> **WHAT TO DO**: Print all entries below exactly, without images.

◇ ◇ ◇ ◇ ◇ ◇ ◇

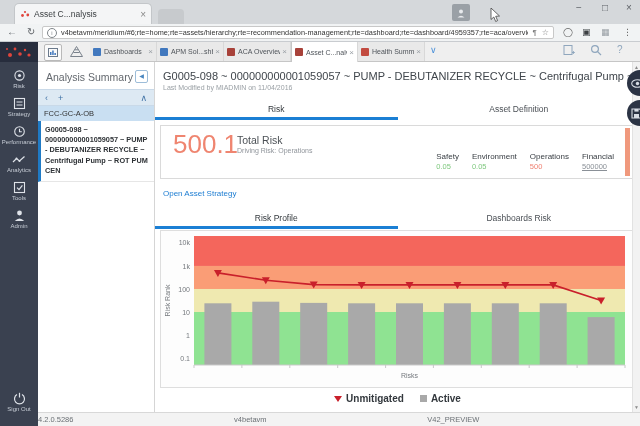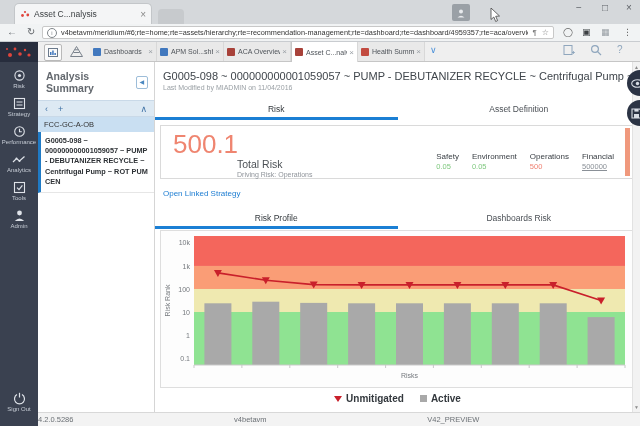"Analysis Summary" .panel-title { font-weight: bold -> none }
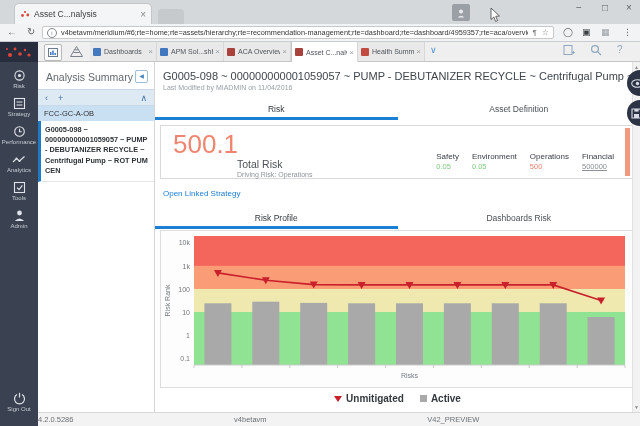"Total Risk" .rc-lblblock { margin-top: 24px -> none }
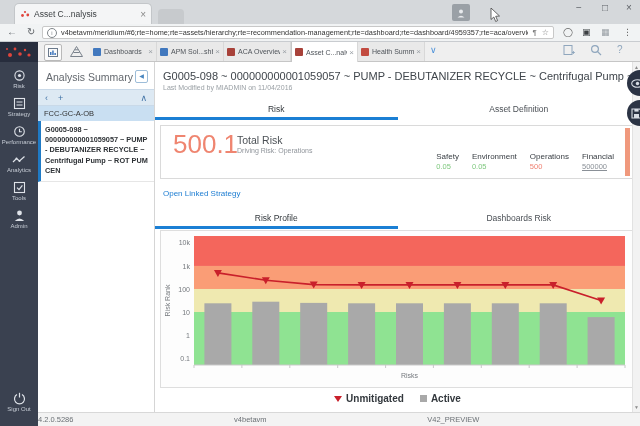"Open Linked Strategy" a.m-link { text: Linked -> Asset }
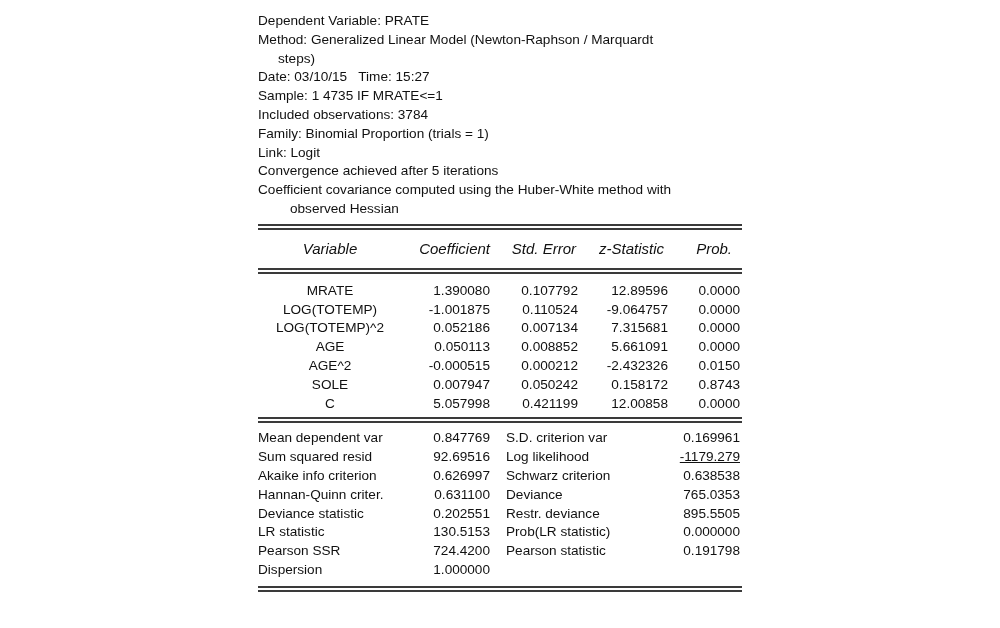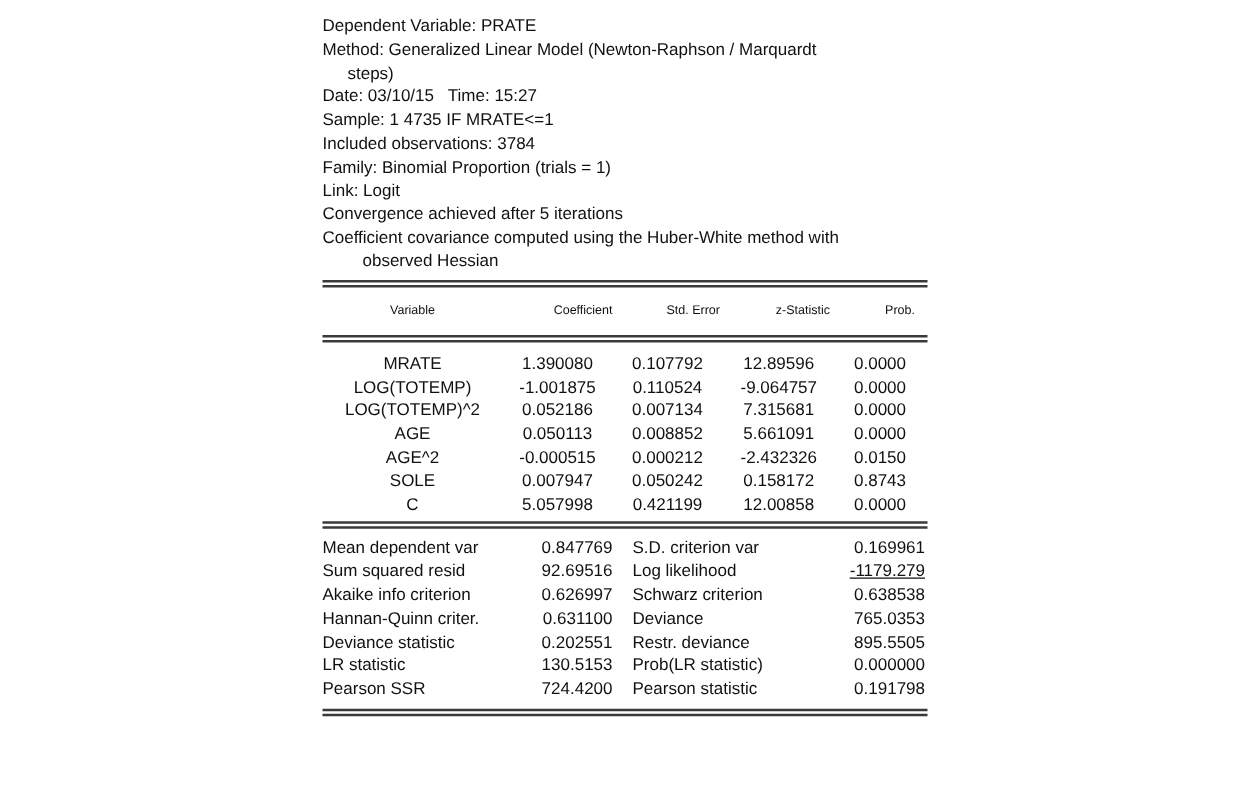"Variable" .coef th { font-size: 10px -> 15px; font-style: none -> italic }
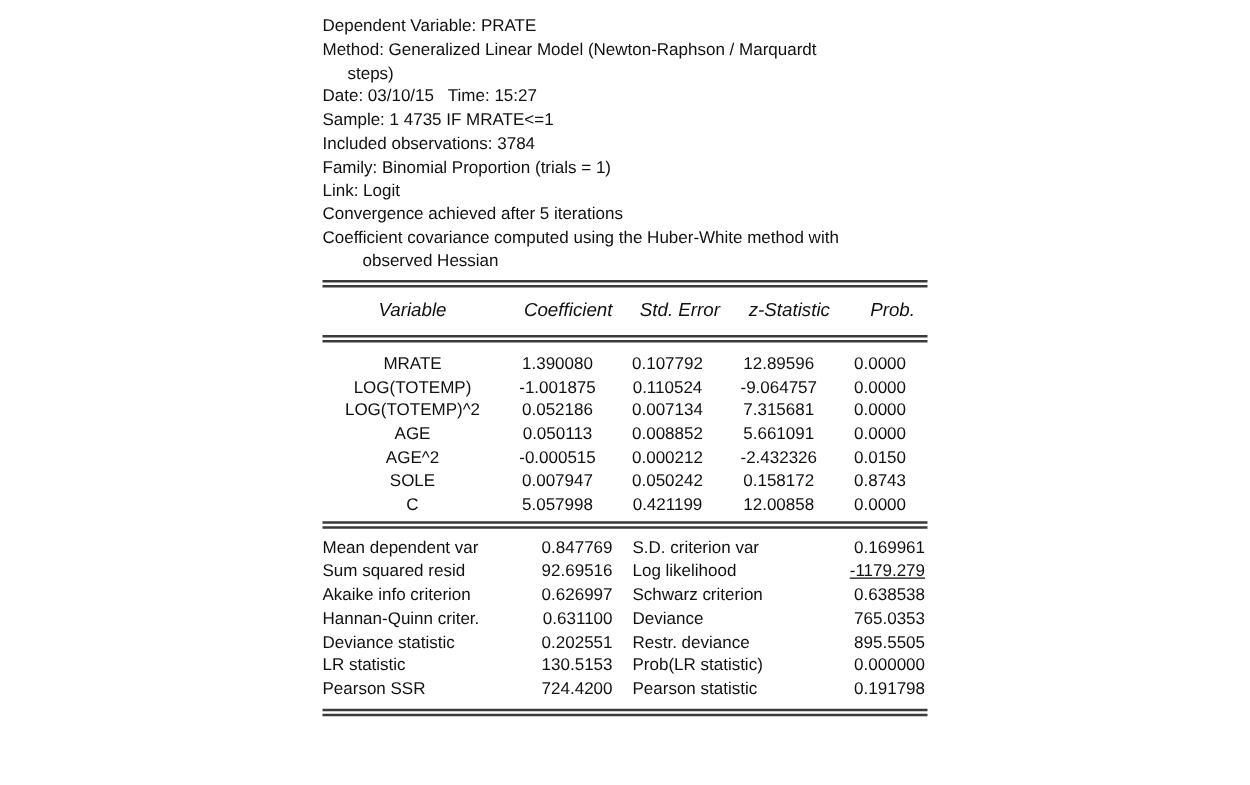"1.390080" .c-num { text-align: center -> right }
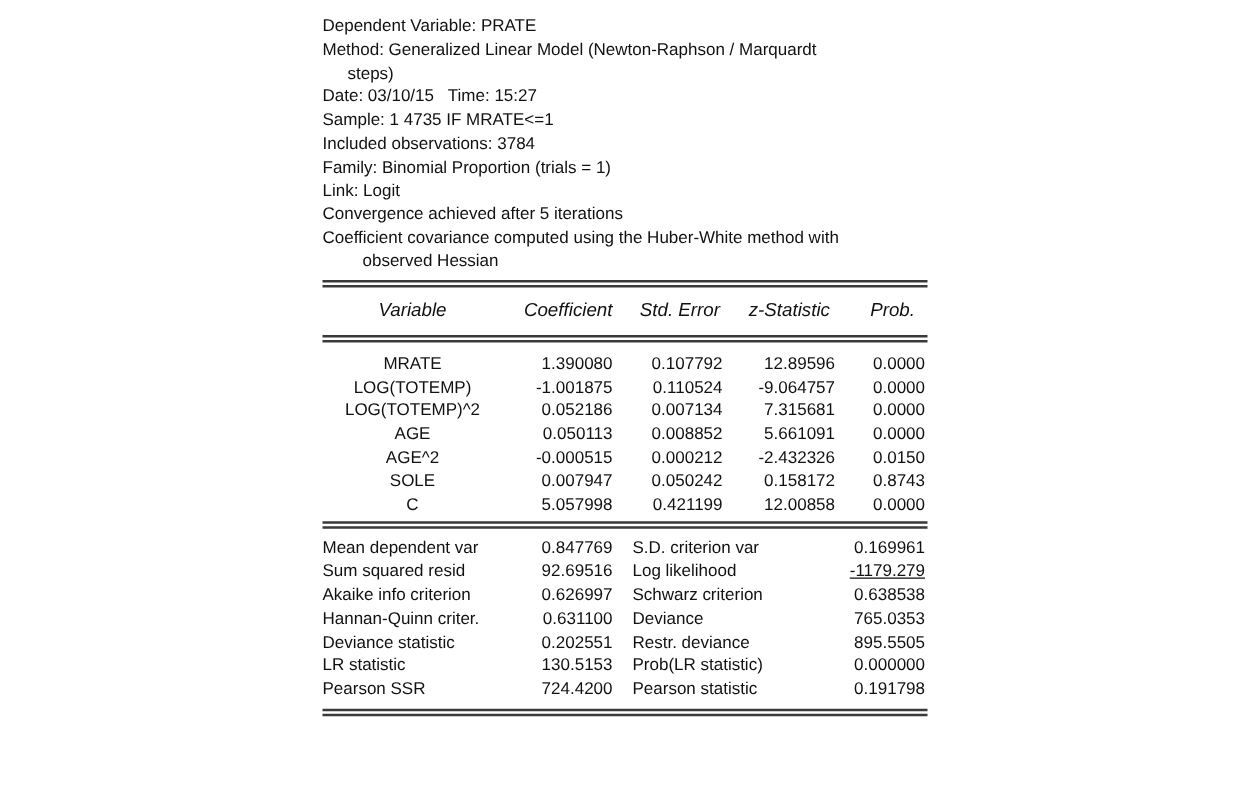"Dispersion" tr { html: none -> <tr> <td>Dispersion</td> <td>1.000000</td> <td></td> <td></td> </tr> }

◇ ◇ ◇ ◇ ◇ ◇ ◇

> **EXERCISE RESPONSE**:
"Analysis Summary" .panel-title { font-weight: bold -> none }
"Total Risk" .rc-lblblock { margin-top: 24px -> none }
"Open Linked Strategy" a.m-link { text: Linked -> Asset }
"Variable" .coef th { font-size: 10px -> 15px; font-style: none -> italic }
"1.390080" .c-num { text-align: center -> right }
"Dispersion" tr { html: none -> <tr> <td>Dispersion</td> <td>1.000000</td> <td></td> <td></td> </tr> }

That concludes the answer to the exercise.